I started expressing other needs in my marriage as well.

I write this to say one thing: you need to decide you have worth. Yes, Drexell, you have great worth. You don't deserve to be stepped on. It doesn't matter if you make mistakes or are imperfect in certain ways. The point it, to be able to lay down the request for NC, straight and clear, you have to earnestly embrace your worth. There are plenty of other women who would think you're the greatest guy alive. Your WW is making a mistake by not treating you like it.

I don't want to make you mad, and go off and be mean to your WW. That is not my aim. I want you to love yourself right, which means you need to set up healthy boundaries as a person to not let yourself get stepped on. That is what the NC is about. I wonder if there is a good chance that if your WW thought you were serious about leaving her if she didn't honor NC, she would all of a sudden fall into line (oversimplificaion here, I know)? I wonder if the only reason she pushes you on stuff is because she knows she can, maybe that the past has shown her she can?

And even if you separate, she won't change unless she realizes that you are serious about valuing yourself and that you're not being ok with getting stepped on.

Your wanting to be with her has to be balanced by healthy boundaries and respect for yourself.

On another note, since your WW seems to have a hard time being honest with you about her wants, do you think she might be serious about wanting you to pursue a career? Maybe that is why she talks about college for you. You should ask her.

It took me 5 years of working with my husband before I finally got the balls to tell him that I didn't want to live my life focused on making a whole bunch of money (as he did). I couldn't tell him, and at one point I think my subconscious took care of it by me getting so depressed I couldn't work any more... Not communicating is a big problem.

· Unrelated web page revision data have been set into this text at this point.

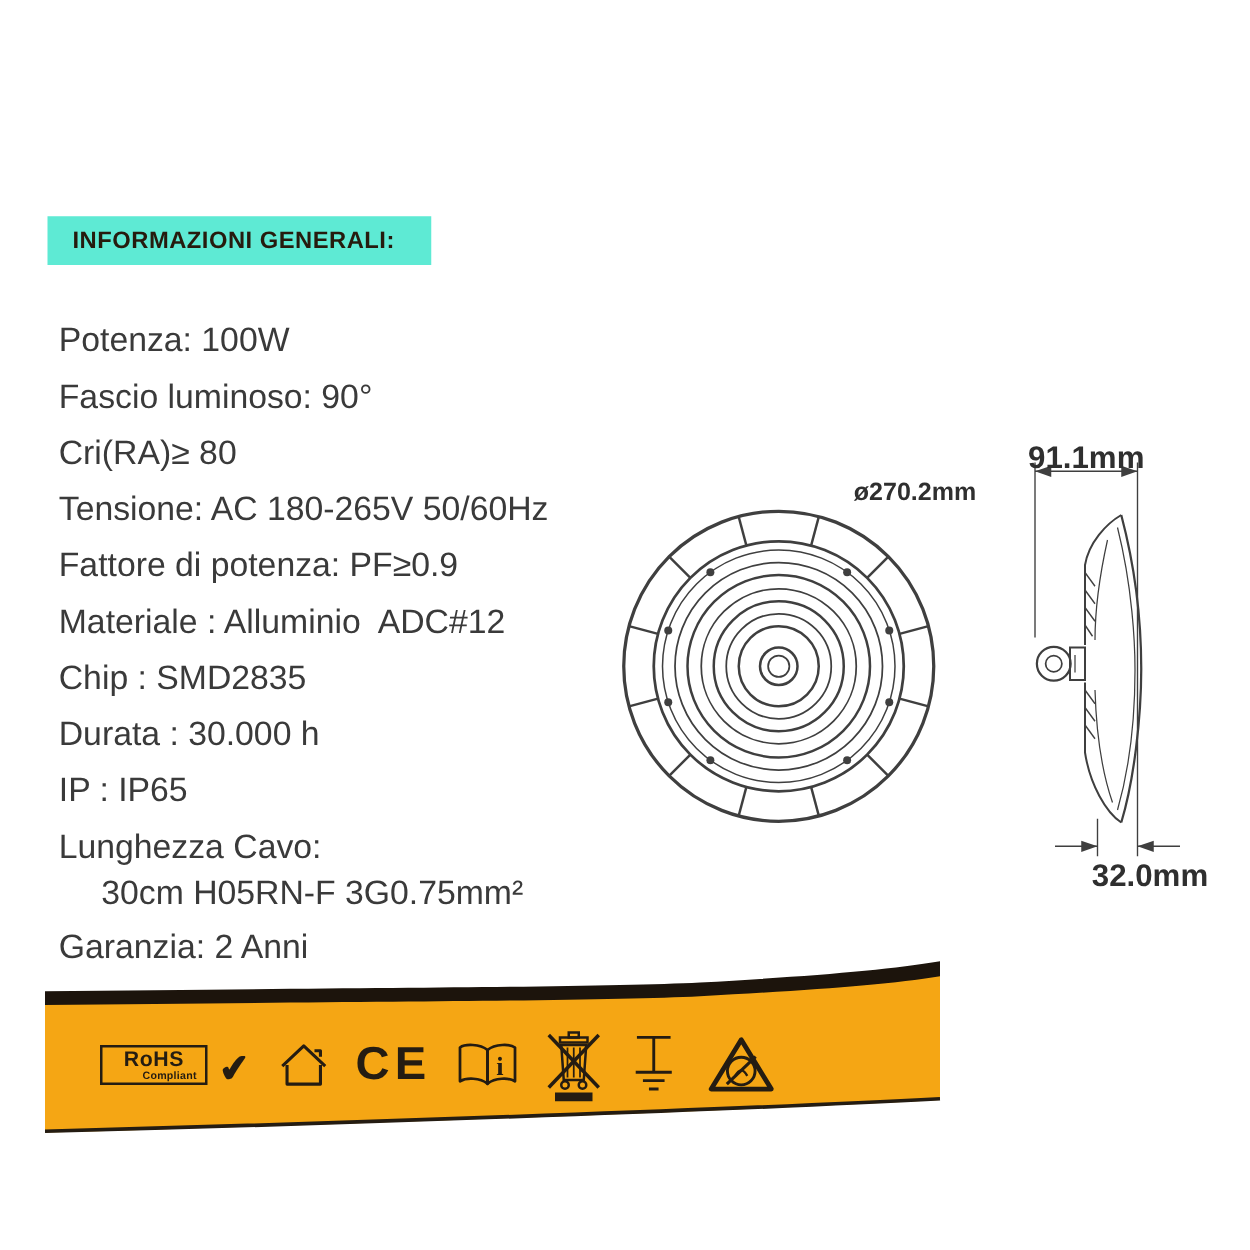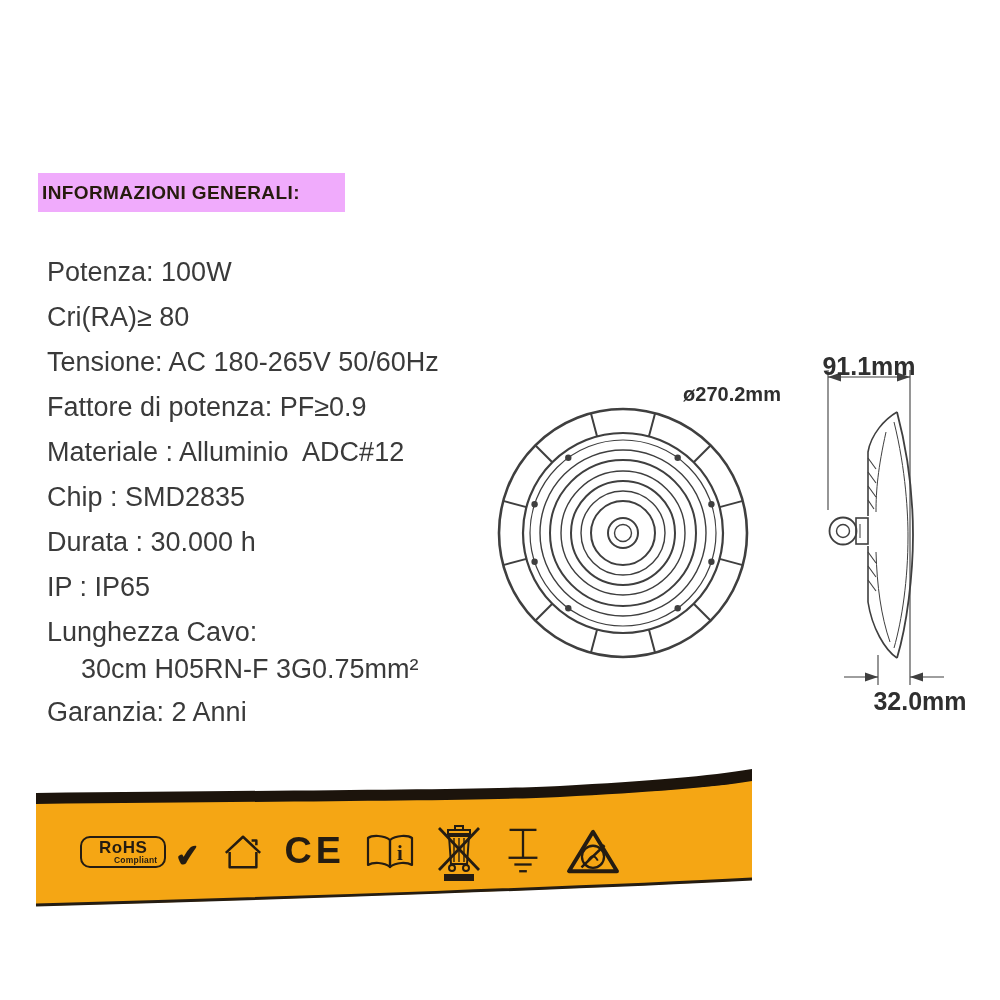--- a/index.html
+++ b/index.html
@@ -10,8 +10,8 @@
   
   .banner{
     position:absolute;left:38px;top:173px;width:307px;height:39px;
-    background:#f0abfc;display:flex;align-items:center;box-sizing:border-box;
-    padding-left:4px;
+    background:#5eead4;display:flex;align-items:center;box-sizing:border-box;
+    padding-left:20px;
   }
   .banner-title{
     font-weight:bold;font-size:19px;color:#261b0e;letter-spacing:.4px;

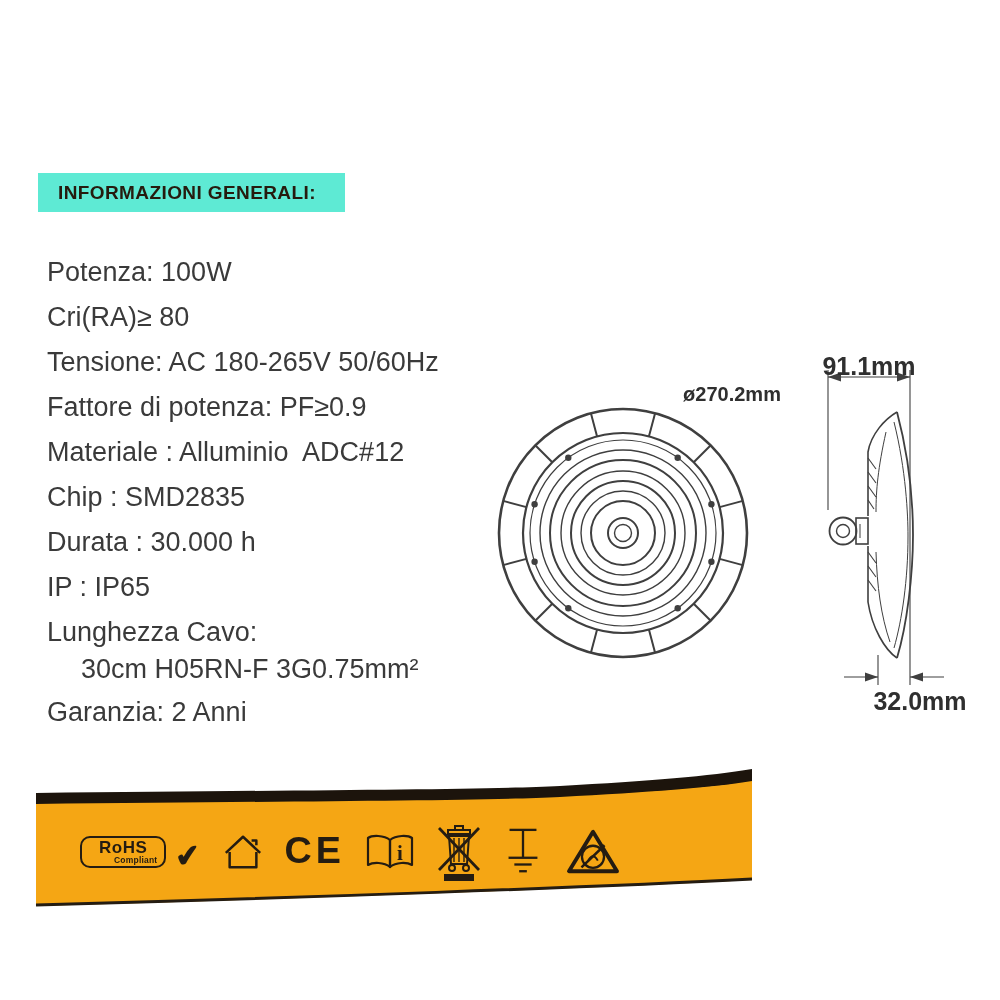--- a/index.html
+++ b/index.html
@@ -65,6 +65,7 @@
 
 <div class="specs">
   <div class="spec-line">Potenza: 100W</div>
+  <div class="spec-line">Fascio luminoso: 90°</div>
   <div class="spec-line">Cri(RA)≥ 80</div>
   <div class="spec-line">Tensione: AC 180-265V 50/60Hz</div>
   <div class="spec-line">Fattore di potenza: PF≥0.9</div>

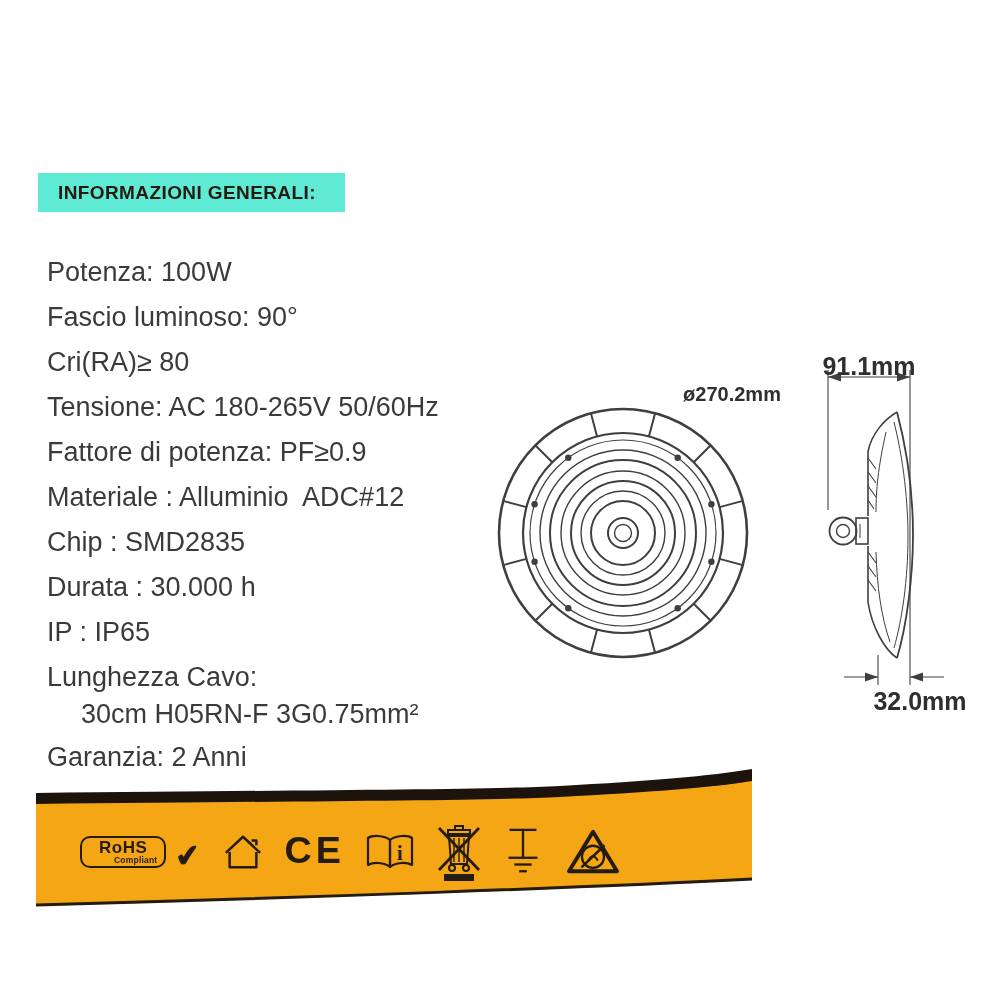--- a/index.html
+++ b/index.html
@@ -40,7 +40,7 @@
     display:flex;align-items:center;gap:21px;color:#241c12;
   }
   .rohs{
-    border:2.5px solid #241c12;border-radius:10px;padding:1px 7px 2px 7px;
+    border:2.5px solid #241c12;border-radius:0;padding:1px 7px 2px 7px;
     display:flex;flex-direction:column;align-items:center;line-height:1;
     position:relative;
   }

You are not responsible for you WWs affairs, but as vain as it sounds, her choice to stay with you may in some part have to do with how well you live your own life. I told my husband there was no way I could stay with him if it meant always investing personal funds into business as opposed to taking care of personal needs (how about paying off the debt?), not establishing savings (he is not a savings type of guy, he just builds the biz), or living really large, which practically forces me into working in a high-paying job, instead of pursuing school and my dream career. The truth is, he was using my time and energy and hard work to build his dreams, but I was completely neglecting whatever reasons it was that God put me on earth.

So maybe there are some heavy-hitter issues that need to get addressed and progress needs to be started on in another direction.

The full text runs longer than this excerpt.